Publiée en ligne le 8 janvier 2026 dans la revue prestigieuse Nature, cette avancée provient d’une collaboration entre le Shenzhen Bay Laboratory et l’Université de Pékin. La molécule iVAC agit de manière double :
• Elle cible et dégrade de façon irréversible la protéine PD-L1 présente à la surface des cellules cancéreuses, supprimant ainsi leur capacité à freiner le système immunitaire (libérant les « freins » immunitaires, comme dans les immunothérapies classiques anti-PD-1/PD-L1).

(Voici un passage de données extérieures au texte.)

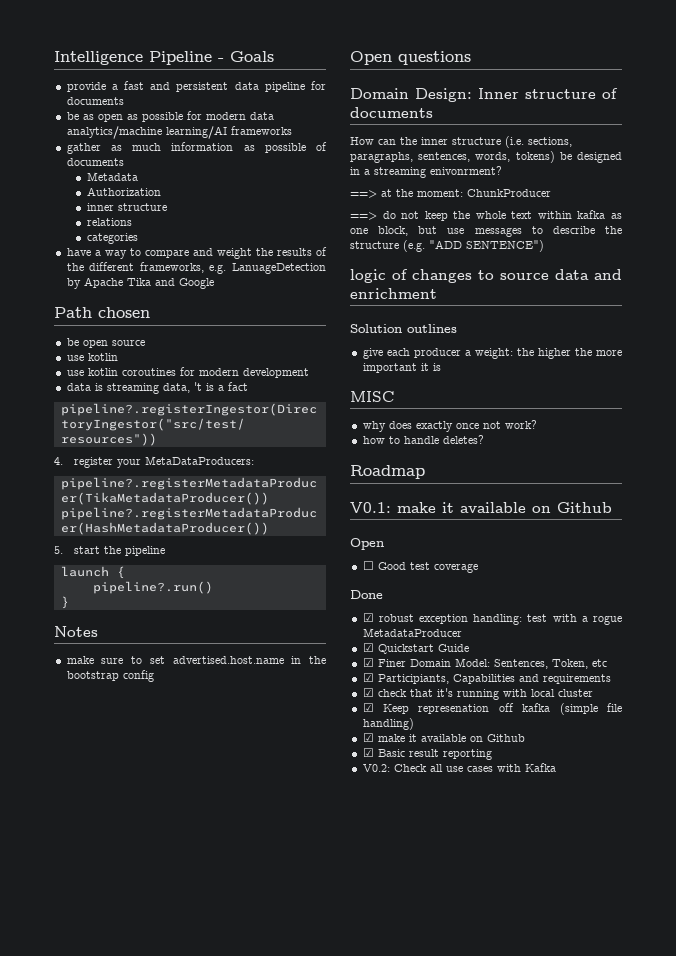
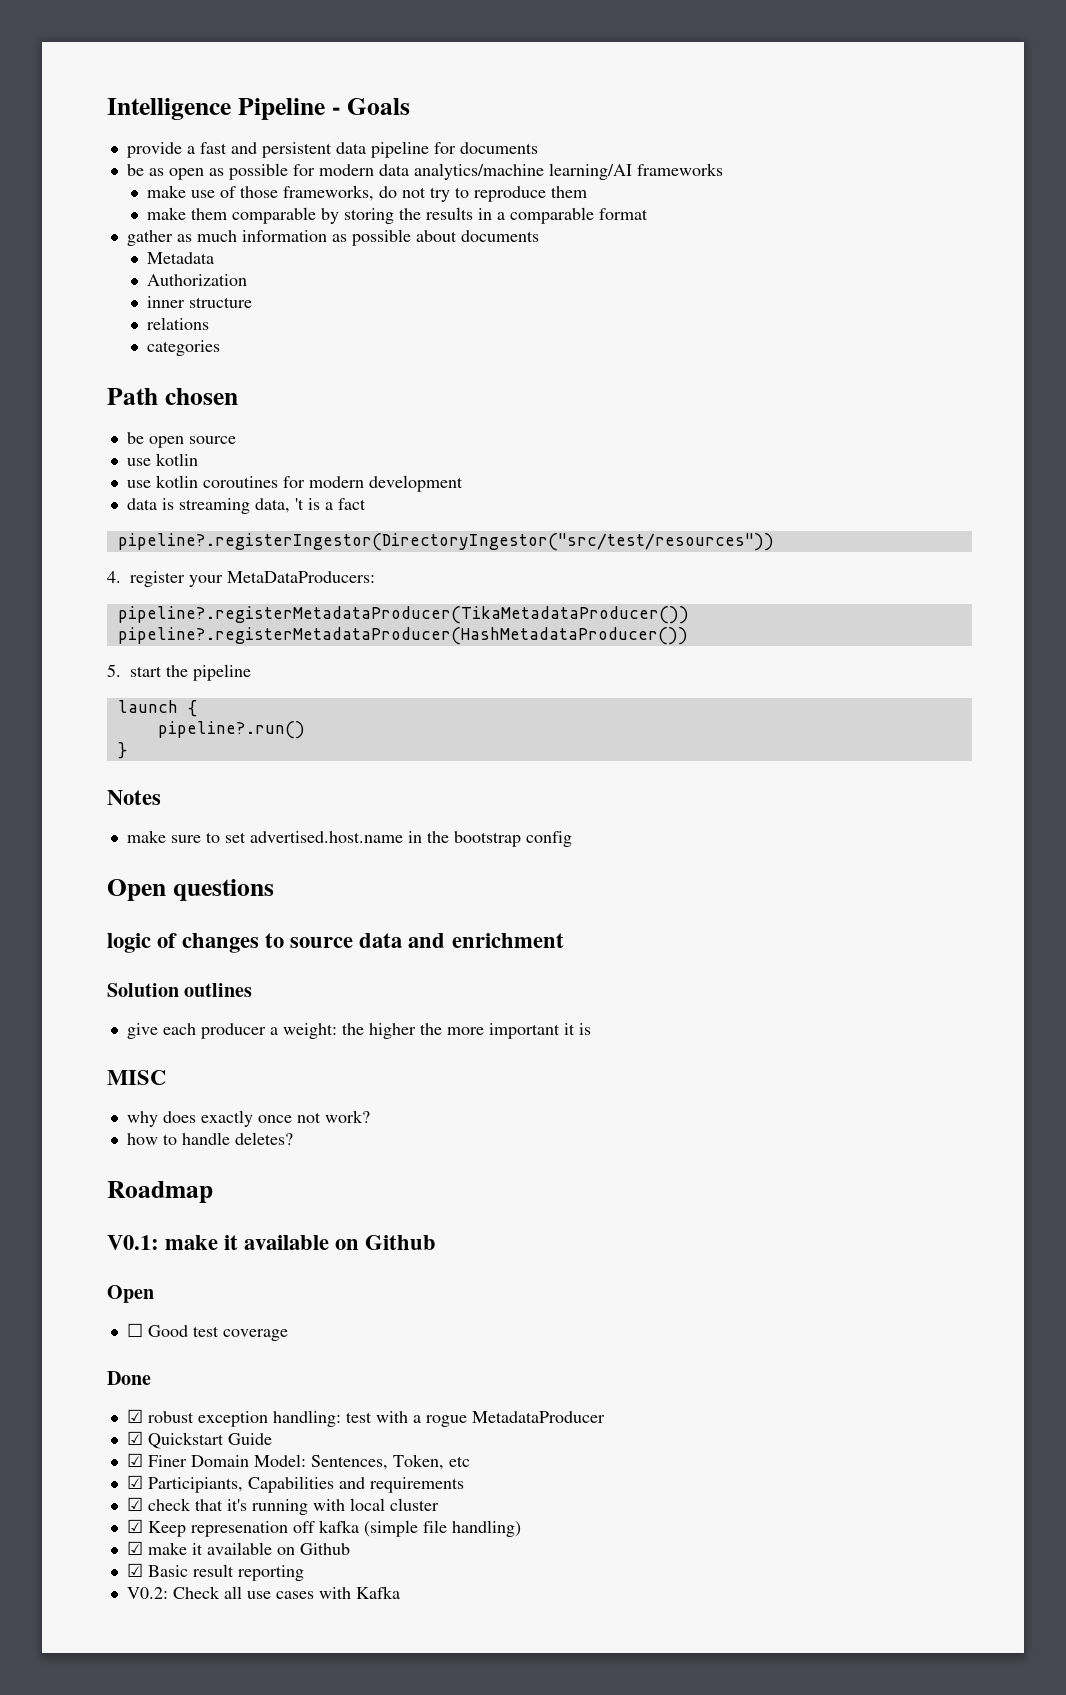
(292, 130) none -> [147,185,588,202] [147,207,649,224] // make use of those frameworks, do not try to reproduce them // make them comparable by storing the results in a comparable format
[316,142,327,151] of -> [415,230,457,242] about
[66,247,327,259] [66,262,326,274] [66,277,214,289] // have a way to compare and weight the results of the different frameworks, e.g. LanuageDetection by Apache Tika and Google -> (221, 348) none
[350,88,618,102] [350,107,433,118] [350,136,572,148] [350,151,622,163] [350,166,502,178] [350,189,551,198] [350,210,622,221] [350,226,622,237] [350,240,544,252] // Domain Design: Inner structure of documents // How can the inner structure (i.e. sections, paragraphs, sentences, words, tokens) be designed in a streaming enivonrment? // ==> at the moment: ChunkProducer // ==> do not keep the whole text within kafka as one block, but use messages to describe the structure (e.g. "ADD SENTENCE") -> (274, 890) none

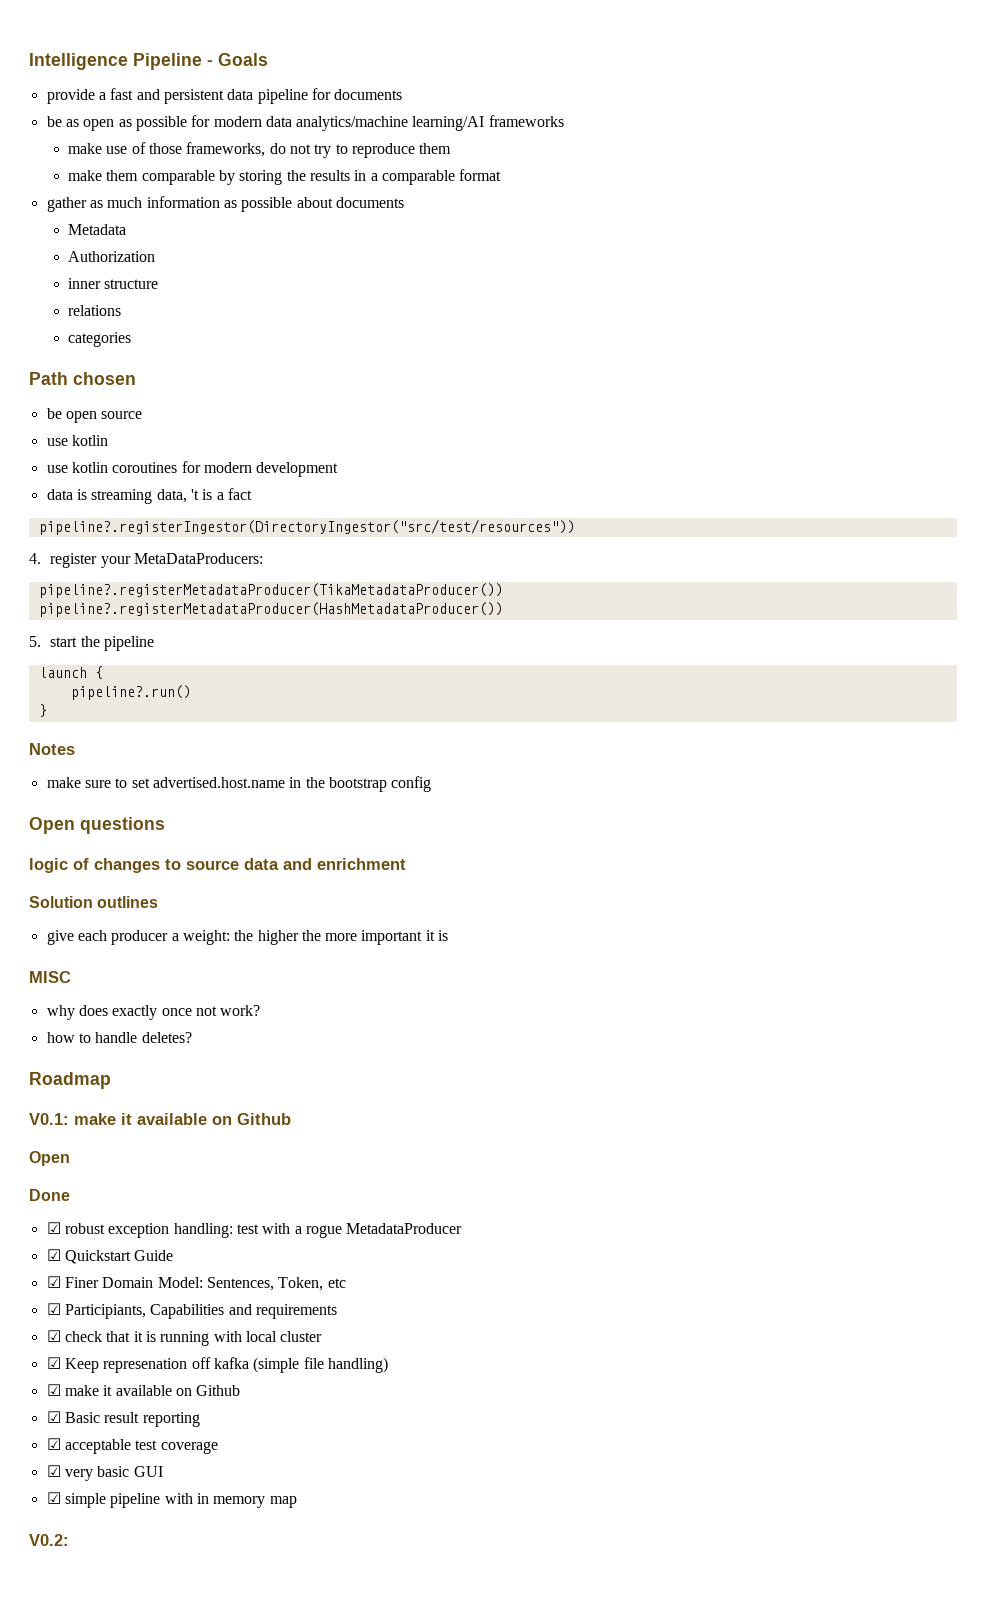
[126,1323,288,1341] // ☐ Good test coverage -> (70, 1158) none
[226,1499,247,1511] it's -> [133,1331,156,1342] it is
[126,1586,400,1599] V0.2: Check all use cases with Kafka -> [46,1438,218,1454] [46,1465,163,1481] [46,1492,297,1508] [29,1534,69,1546] ☑ acceptable test coverage // ☑ very basic GUI // ☑ simple pipeline with in memory map // V0.2:

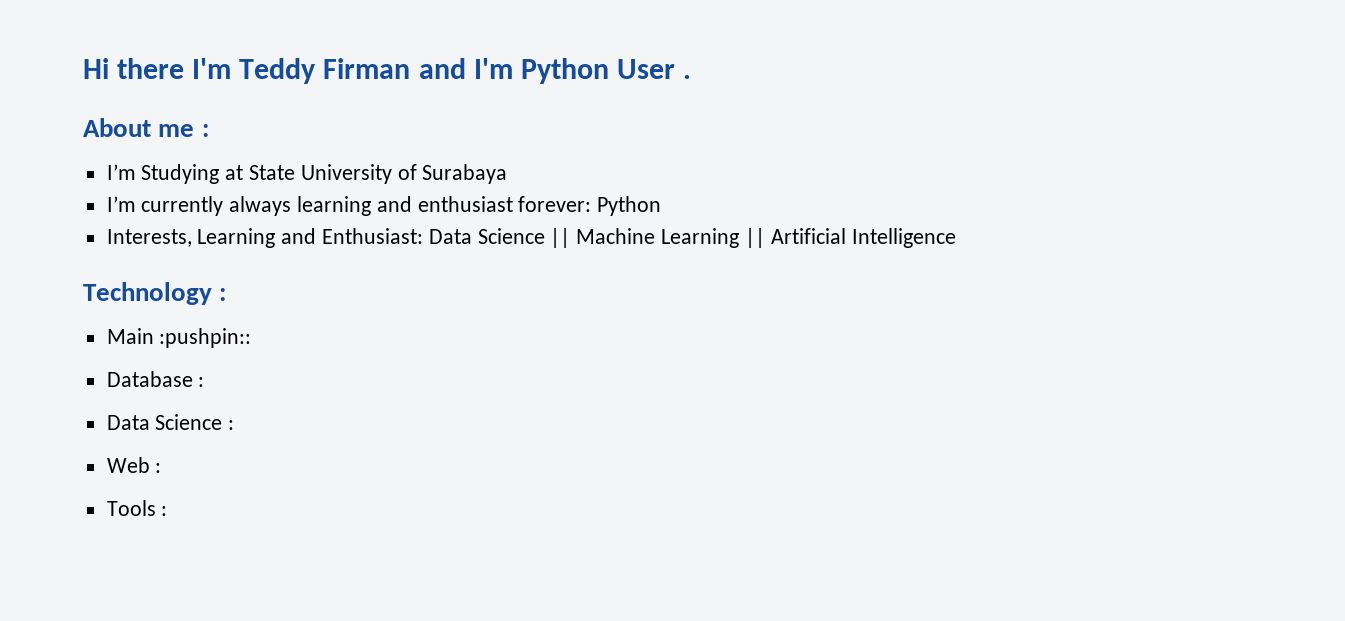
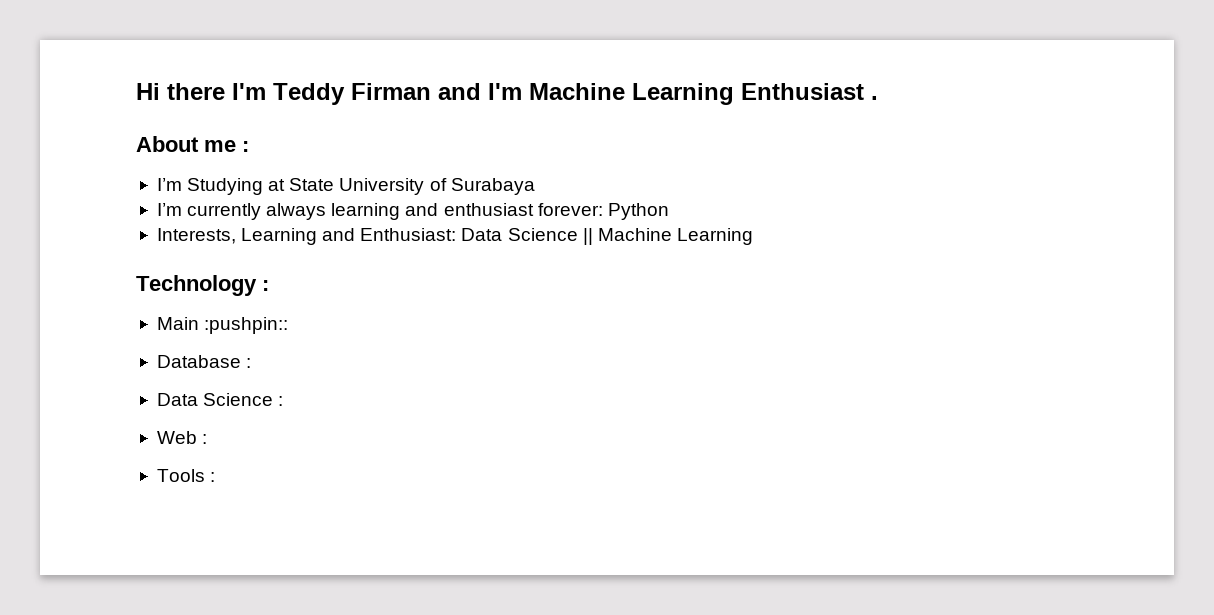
[520,58,675,84] Python User -> [529,83,864,105] Machine Learning Enthusiast
[744,228,956,248] || Artificial Intelligence -> (753, 236) none

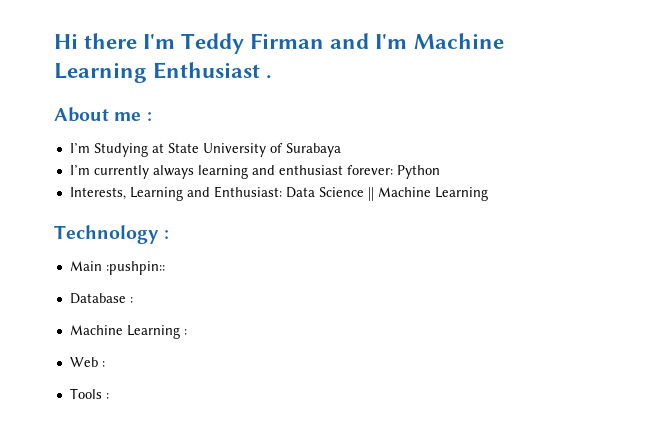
[156,393,274,406] Data Science -> [69,325,180,339] Machine Learning

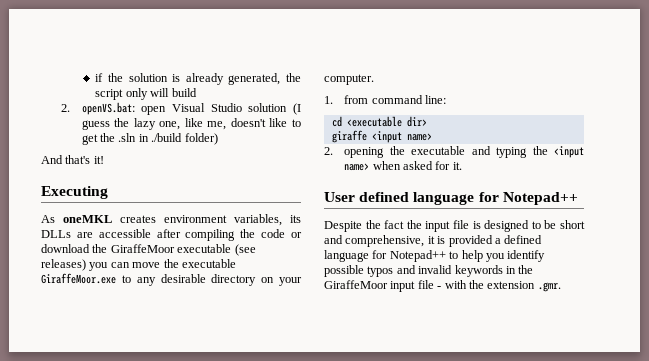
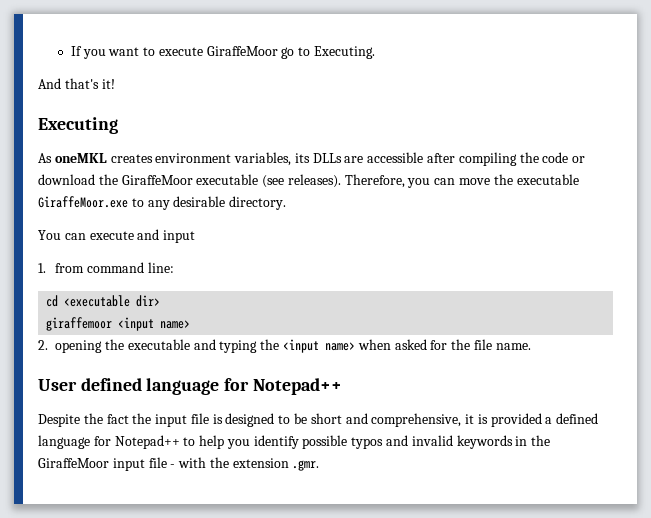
[95,73,301,85] [95,88,197,100] [61,102,301,115] [81,118,302,130] [81,133,218,145] if the solution is already generated, the script only will build // 2. openVS.bat: open Visual Studio solution (I guess the lazy one, like me, doesn't like to get the .sln in ./build folder) -> [70,46,375,59] If you want to execute GiraffeMoor go to Executing.
[41,259,86,271] releases) -> [287,174,405,188] releases). Therefore,
[211,274,302,286] [324,74,374,85] directory on your computer. -> [229,196,287,210] [38,229,196,243] directory. // You can execute and input
[331,130,367,143] giraffe -> [46,317,113,331] giraffemoor
[452,162,462,170] it. -> [451,339,531,350] the file name.

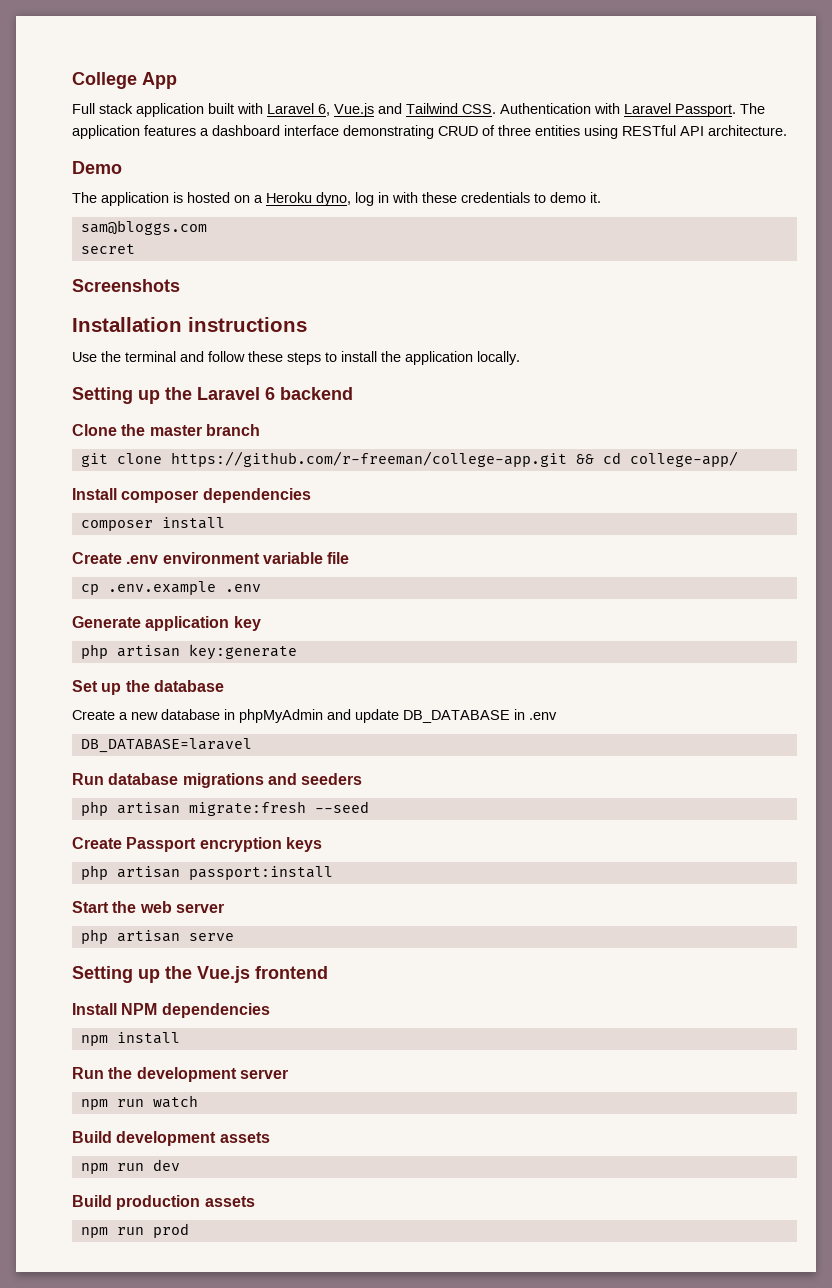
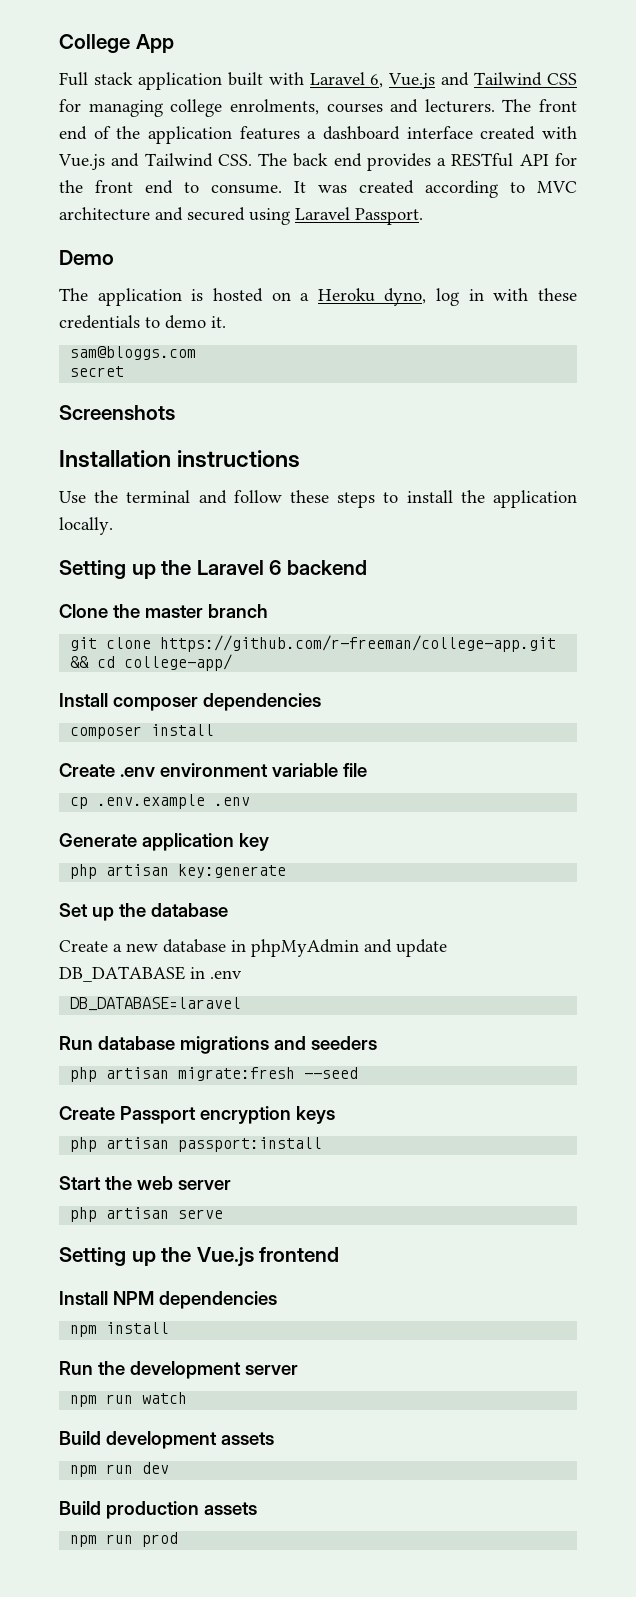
[462,103,765,117] CSS. Authentication with Laravel Passport. The -> [546,73,577,85] [59,99,577,117] [59,126,141,140] CSS for managing college enrolments, courses and lecturers. The front end of the
[343,125,787,139] demonstrating CRUD of three entities using RESTful API architecture. -> [480,126,577,140] [58,153,577,171] [59,180,577,198] [59,207,423,225] created with Vue.js and Tailwind CSS. The back end provides a RESTful API for the front end to consume. It was created according to MVC architecture and secured using Laravel Passport.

• Elle délivre simultanément un antigène viral issu du cytomégalovirus (CMV), un virus courant chez l’humain. Cela « marque » la tumeur avec une signature virale familière, détournant les lymphocytes T anti-CMV déjà présents en grand nombre dans l’organisme (grâce à la mémoire immunitaire préexistante) pour qu’ils attaquent spécifiquement les cellules tumorales.
Ce mécanisme exploite la mémoire immunitaire contre un virus banal pour la rediriger contre le cancer, sans nécessiter de vaccins personnalisés complexes ou de thérapies CAR-T coûteuses. Les tests précliniques (modèles animaux) ont montré une efficacité prometteuse : réduction significative des tumeurs, activation ciblée des cellules immunitaires et faible toxicité systémique.
Les chercheurs soulignent que cette approche pourrait s’appliquer à de nombreux types de cancers solides exprimant PD-L1, en offrant une immunothérapie plus précise, potentiellement plus accessible et moins onéreuse.
Bien que encore au stade préclinique (pas encore d’essais cliniques humains annoncés), cette innovation s’inscrit dans la vague d’avancées chinoises en immunothérapie et nanomédecine contre le cancer. Des études ultérieures seront nécessaires pour confirmer son efficacité et sa sécurité chez l’humain.